Additionally, the goals of the court in Skelly and those involved in the case at hand are fundamentally different. As was noted in Skelly, the civil service system attempts to abolish the political spoils system and promote the efficiency of state employees. (15 Cal.3d at p. 201, 124 Cal.Rptr. 14, 539 P.2d 774.) These concerns are neither present nor relevant to the instant case. Further, state employees may be disciplined or terminated on grounds which would be insufficient to attack them in their licensed professions. (See Gov.Code, § 19572, subds. (c), (e), (j) and (m).)
Respondent's final contention is that it would be anomalous to apply a different standard when reviewing administrative proceedings than was applied in reaching the administrative decision. The standard of proof to be applied at a superior court writ proceeding inquiring into the validity of a final administrative order is the weight of the evidence standard. (Code Civ.Proc., § 1094.5, subd. (c).) This standard is considered to be synonymous with the preponderance of the evidence standard. (People v. Miller (1916) 171 Cal. 649, 654, 154 P. 468; Lawyer v. Los Angeles Pacific Co. (1913) 23 Cal.App. 543, 546, 138 P. 920.) However, since the superior court writ proceeding is merely a review of the administrative proceeding, the standard of proof used in the original proceeding is completely irrelevant. (Chamberlain v.
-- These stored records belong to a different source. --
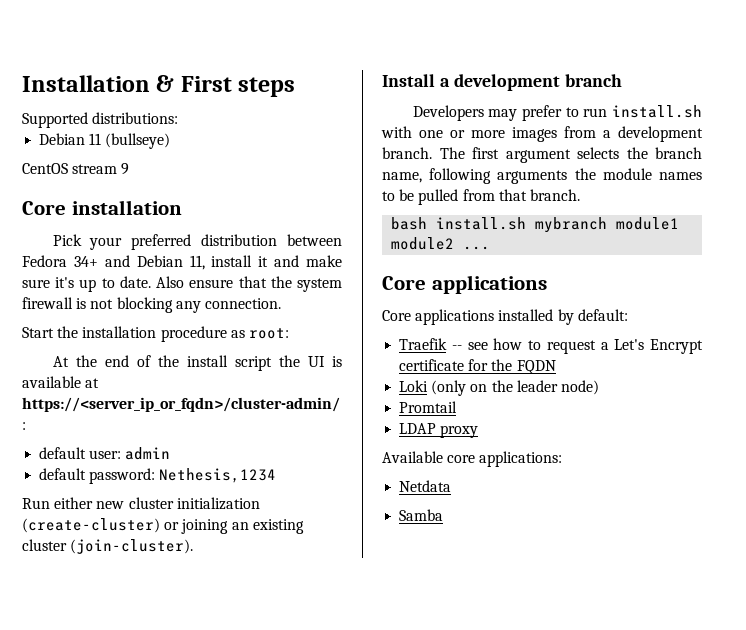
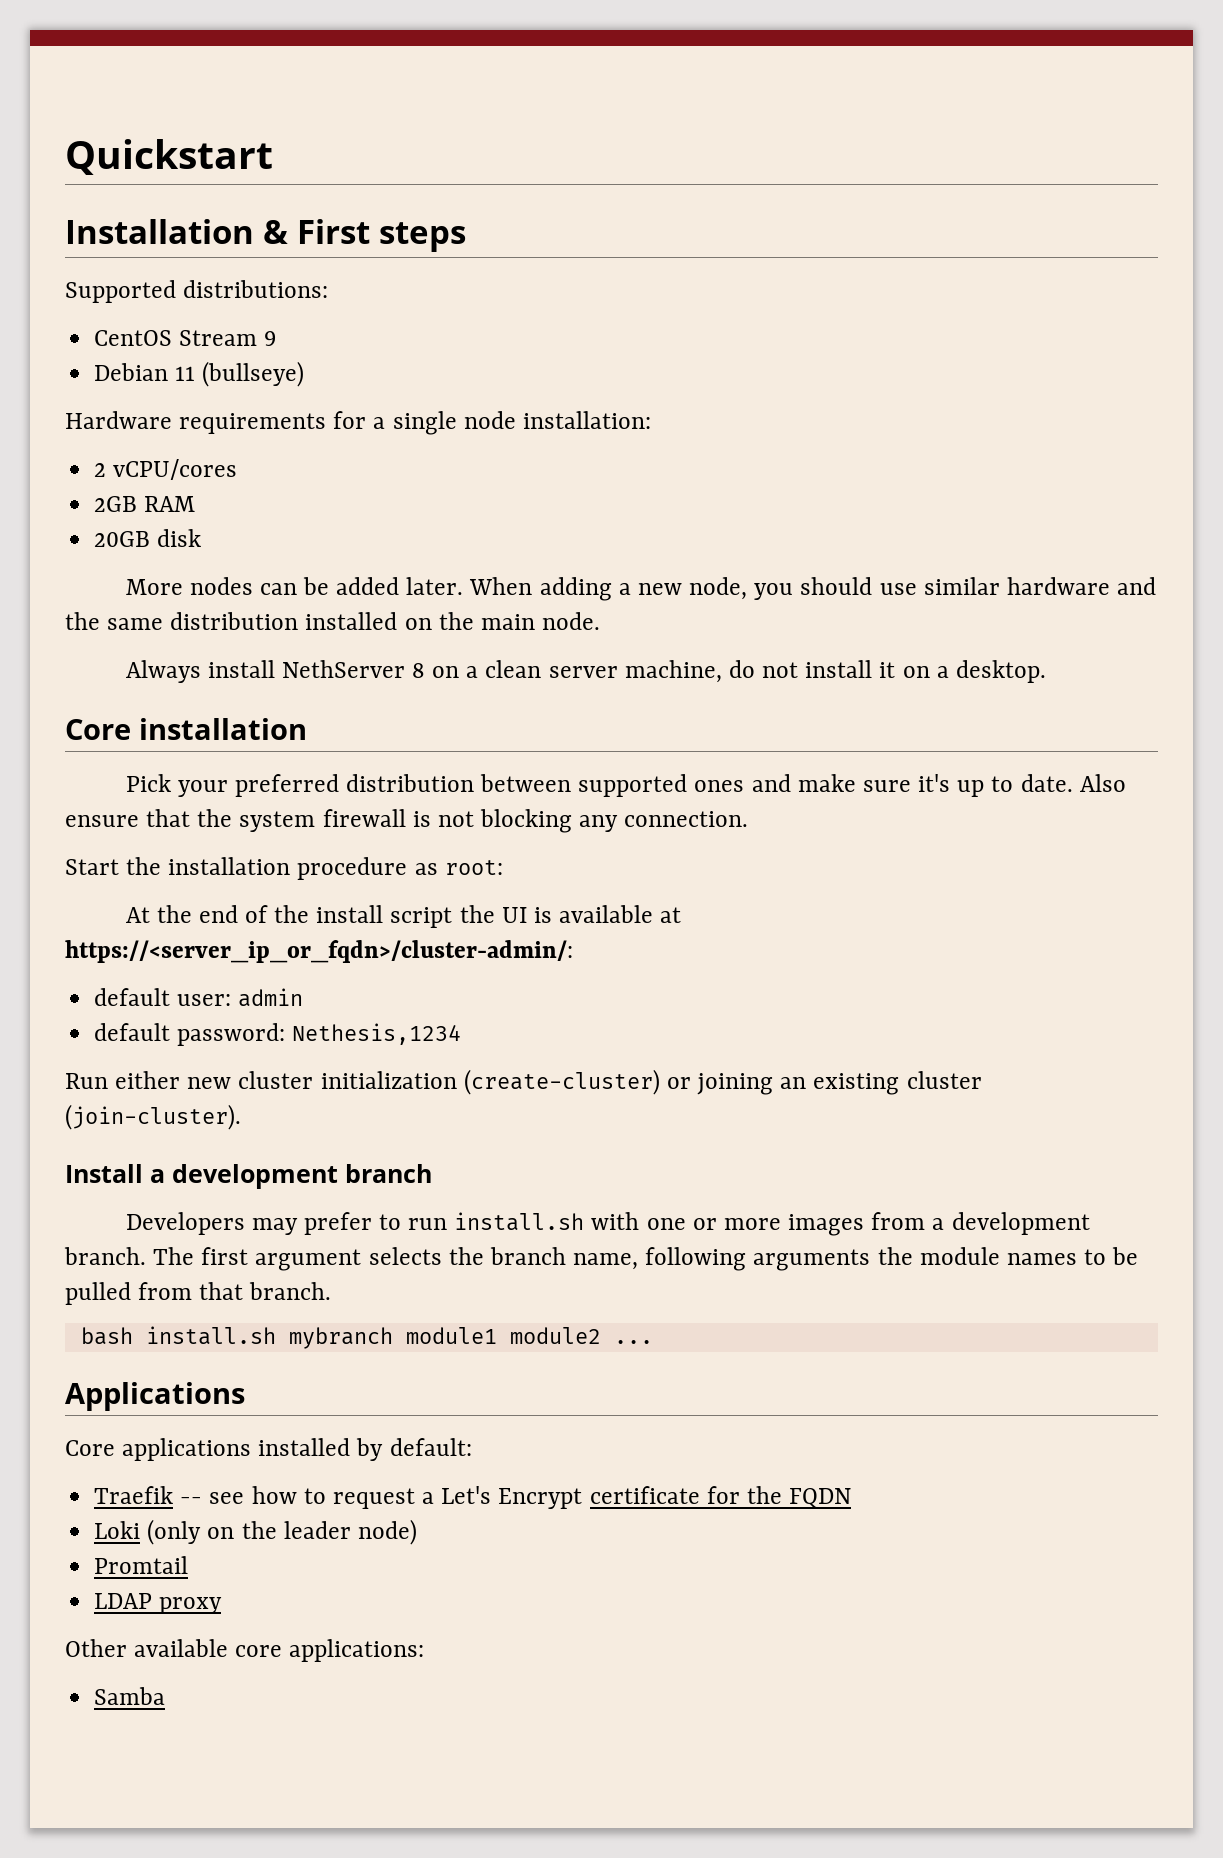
(22, 83) none -> [65,139,273,175] Quickstart //
(179, 118) none -> [94,330,277,346] // CentOS Stream 9
[22,163,130,175] CentOS stream 9 -> [65,411,651,435] [94,459,238,480] [94,496,196,512] [94,529,202,547] [125,577,1157,601] [65,612,601,630] [125,660,1046,683] Hardware requirements for a single node installation: // 2 vCPU/cores // 2GB RAM // 20GB disk // More nodes can be added later. When adding a new node, you should use similar hardware and the same distribution installed on the main node. // Always install NethServer 8 on a clean server machine, do not install it on a desktop.
[22,255,269,270] Fedora 34+ and Debian 11, install it -> [578,774,745,797] supported ones
[382,275,547,294] Core applications -> [65,1382,245,1411] Applications
[382,451,443,463] Available -> [65,1639,229,1657] Other available
[399,480,452,492] // Netdata -> (425, 1650) none

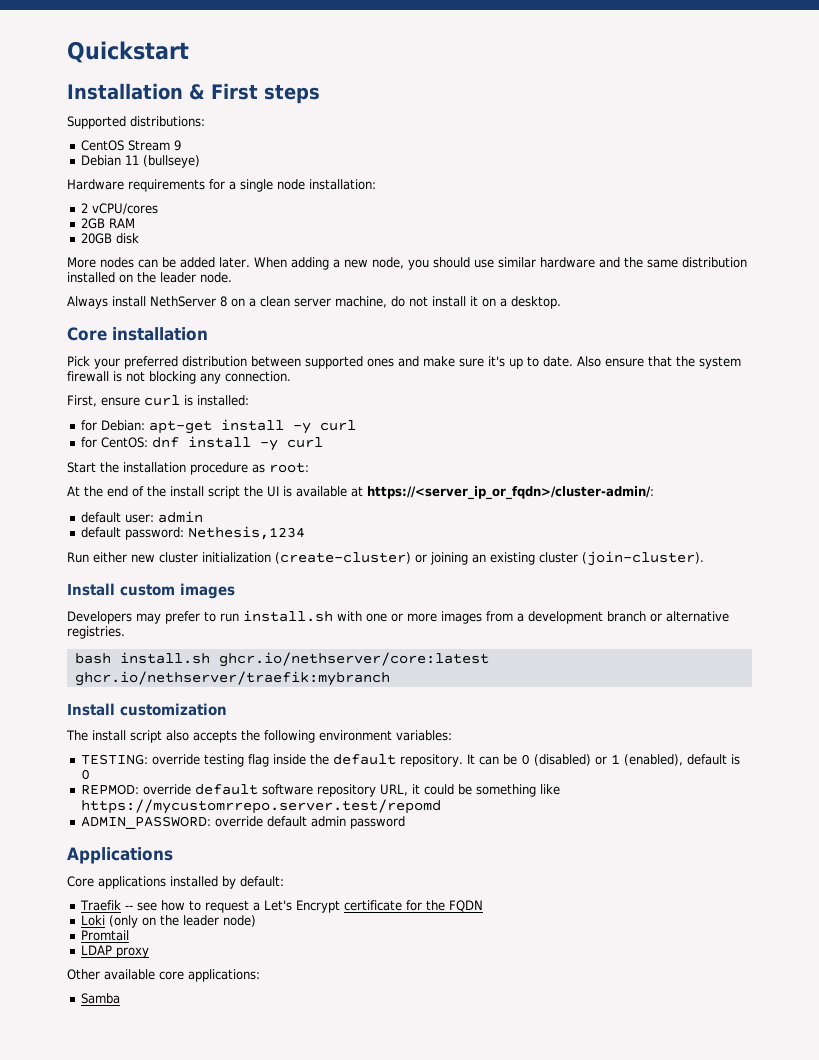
[480,614,535,630] main -> [160,272,196,283] leader
(749, 819) none -> [67,395,249,407] [80,419,356,434] [80,436,323,451] // First, ensure curl is installed: // for Debian: apt-get install -y curl // for CentOS: dnf install -y curl
[150,1164,432,1189] a development branch -> [120,583,235,599] custom images
[64,1247,1139,1271] [65,1282,332,1305] [80,1326,653,1349] branch. The first argument selects the branch name, following arguments the module names to be pulled from that branch. // bash install.sh mybranch module1 module2 ... -> [607,611,729,622] [67,626,125,639] [74,652,489,667] [74,671,390,686] [67,703,227,716] [66,730,452,743] [80,754,740,767] [80,769,90,780] [80,784,560,797] [80,799,441,814] [80,816,405,829] branch or alternative registries. // bash install.sh ghcr.io/nethserver/core:latest ghcr.io/nethserver/traefik:mybranch // Install customization // The install script also accepts the following environment variables: // TESTING: override testing flag inside the default repository. It can be 0 (disabled) or 1 (enabled), default is 0 // REPMOD: override default software repository URL, it could be something like https://mycustomrrepo.server.test/repomd // ADMIN_PASSWORD: override default admin password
Ventura County Civil Service Com. (1977) 69 Cal.App.3d 362, 370, 138 Cal.Rptr. 155.) Therefore, we conclude that respondent's contention fails.
The order denying the writ of mandate is reversed. The writ is directed to issue directing the Board to reinstate the certificate here in issue until such time as it redetermines the cause.
1. The supplemental accusation was filed before the same Board alleging incompetence in the treatment of three other patients and gross negligence in the treatment of a fourth. However, the Board found no incompetence and no gross negligence in the treatment of these four patients.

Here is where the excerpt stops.